Real Per-Capita Disposable Personal Income

Updates

Current Status and Perspectives

2nd Quarter 2003
 
Real Per-Capita Disposable Personal Income, 2nd Quarter 2003:
$24,732 (Chained 1996 Dollars)
Annualized Growth Rate for Real Per-Capita Disposable Personal Income, 2nd Quarter 2003 (relative to 2nd Quarter 2002):
1.03%
Review the latest Real Per-Capita Disposable Personal Income data (Available at Economagic)

The following perspective is excerpted from a speech given by Federal Reserve Governor Donald L. Kohn at the Federal Reserve Bank of Philadelphia's Monetary Seminar in Philadelphia on September 24, 2003. In it he discusses how consumer confidence in the economy is a powerful factor in determining future growth:

"To the extent that the productivity increases of the past few years are resulting from businesses learning how to use existing technologies and capital more effectively and from more intense pressure to realize cost savings, productivity gains in the future may not be as large as those experienced recently. If private agents hold this view, expectations of future income and profits would be damped relative to the outsized productivity gains of late, curtailing the indirect effects of those gains on demand. In addition, the perceptions of households and firms about the growth of future income and profits may be heavily influenced by their recent experience, perhaps even more than by the longer-term trends in productivity and potential output that figure so prominently in our economic models. Just as households and businesses may have extrapolated earlier very rapid, but unsustainable, economic growth, it would not be surprising if the recent economic weakness may have led them to expect smaller increases in output and income than will turn out to be justified by underlying trends. "

http://www.federalreserve.gov/boarddocs/speeches/2003/20030924/default.htm


The following perspective is excerpted from a August 29, 2003 news release by the Bureau Of Economic Analysis. It enumerates changes in disposable personal income.

Personal income increased $19.4 billion, or 0.2 percent, and disposable personal income (DPI) increased $120.3 billion, or 1.5 percent, in July, according to the Bureau of Economic Analysis. Personal consumption expenditures (PCE) increased $59.7 billion, or 0.8 percent. In June, personal income increased $33.7 billion, or 0.4 percent, DPI increased $30.6 billion, or 0.4 percent, and PCE increased $44.5 billion, or 0.6 percent, based on revised estimates.
The July change in disposable personal income (DPI) -- personal income less personal tax and nontax payments -- was boosted as a result of provisions of the Jobs and Growth Tax Relief Reconciliation Act of 2003, which impacted personal tax and nontax payments. Excluding this special factor, disposable personal income increased $19.0 billion, or 0.2 percent, in July, after increasing $30.6 billion, or 0.4 percent, in June.

http://www.bea.doc.gov/bea/newsrel/pinewsrelease.htm


The following perspective is excerpted from a speech given by Federal Reserve Governor Mark W. Olson given at the School Of Business And Industry at Florida A & M University in Tallahassee on March 26, 2002. It describes how disposable personal income levels can be elevated by means other than salary increases.

"Businesses are looking for employees capable of expanding markets for their products and services or of developing innovative ways to reduce costs.

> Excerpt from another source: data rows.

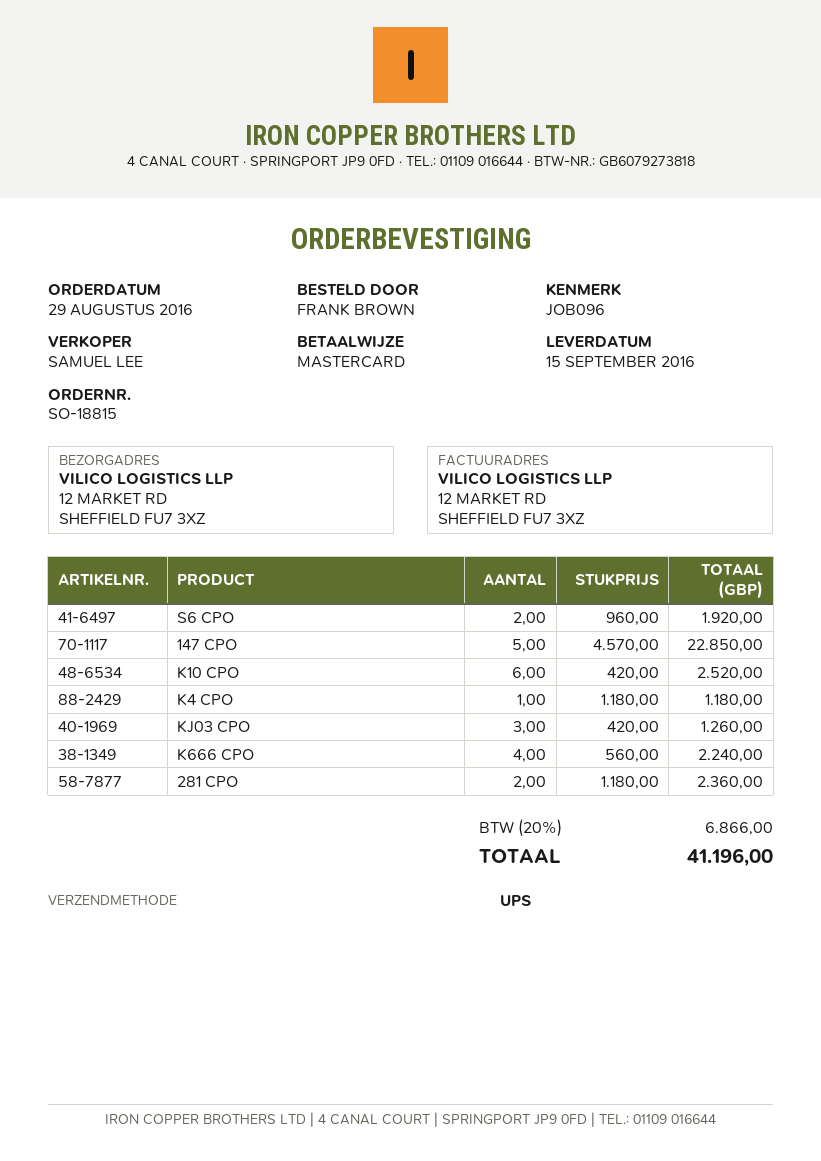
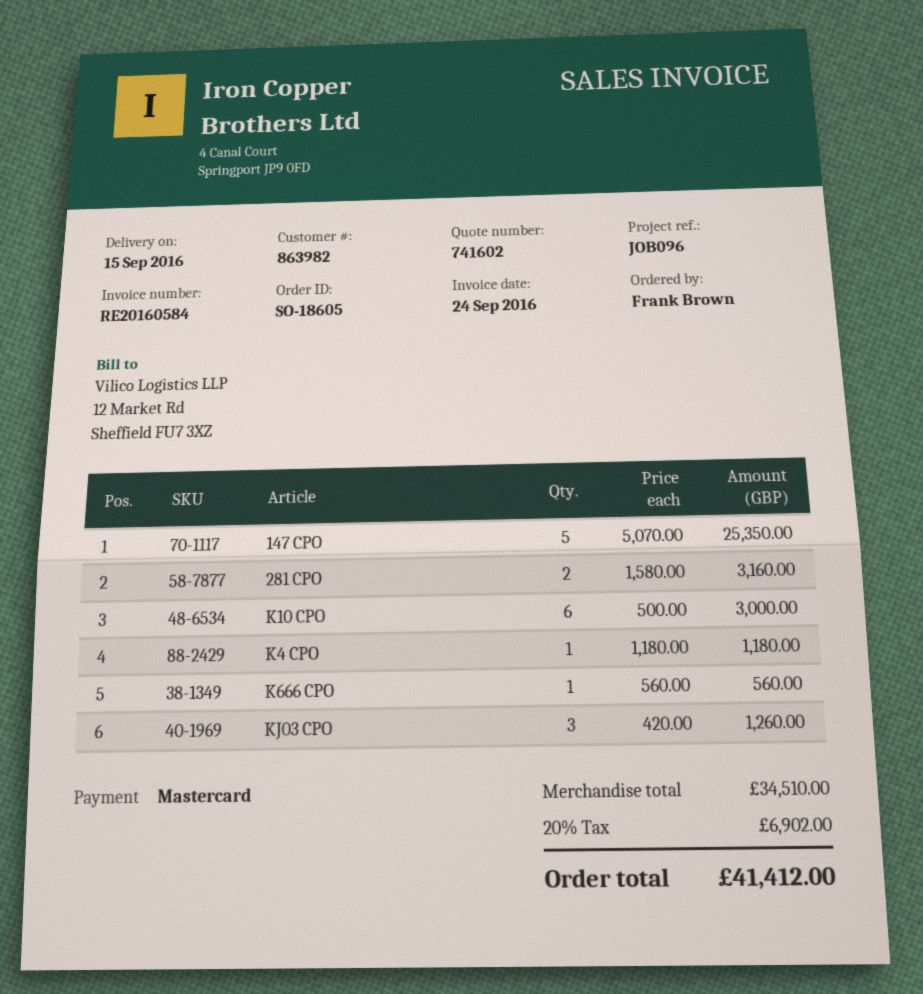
order number: SO-18815 -> SO-18605
S6 CPO: 2 x 960.00 = 1920.00 -> none
147 CPO: 5 x 4570.00 = 22850.00 -> 5 x 5070.00 = 25350.00
K10 CPO: 6 x 420.00 = 2520.00 -> 6 x 500.00 = 3000.00
K666 CPO: 4 x 560.00 = 2240.00 -> 1 x 560.00 = 560.00
281 CPO: 2 x 1180.00 = 2360.00 -> 2 x 1580.00 = 3160.00
tax: 20% = 6866.00 -> 20% = 6902.00
total: 41196.00 -> 41412.00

They want to measure what their workers contribute to the value of the firm, and they are increasingly willing to reward their workers according to these contributions. Thus, as I noted above, firms have made their pay systems much more flexible and now routinely use merit-pay systems that base salary increases and promotions on performance. In addition, firms have increased their use of variable pay or have raised the potential value of bonus systems already in place. The most striking example of the expanded use of variable pay has been the sharp rise in stock-option grants in recent years. According to one survey, the number of U.S. corporations with employee stock ownership plans rose from just 200 in 1974 to roughly 10,000 in 1998. More important, these stock options are no longer limited to the top executives in a company. According to a recent KPMG survey of 133 companies, 72 percent of middle managers, 35 percent of all union-exempt employees, and 12 percent of nonexempt employees were eligible to receive stock option awards. Of course, as those whose options fell out of the money well know, stock options do not automatically translate into higher income. But for many, stock options paid off handsomely during the late 1990s. More than 50 percent of adults in the United States now participate in some form of stock ownership in large part because of participation in either stock option programs or retirement plans that invest in stocks."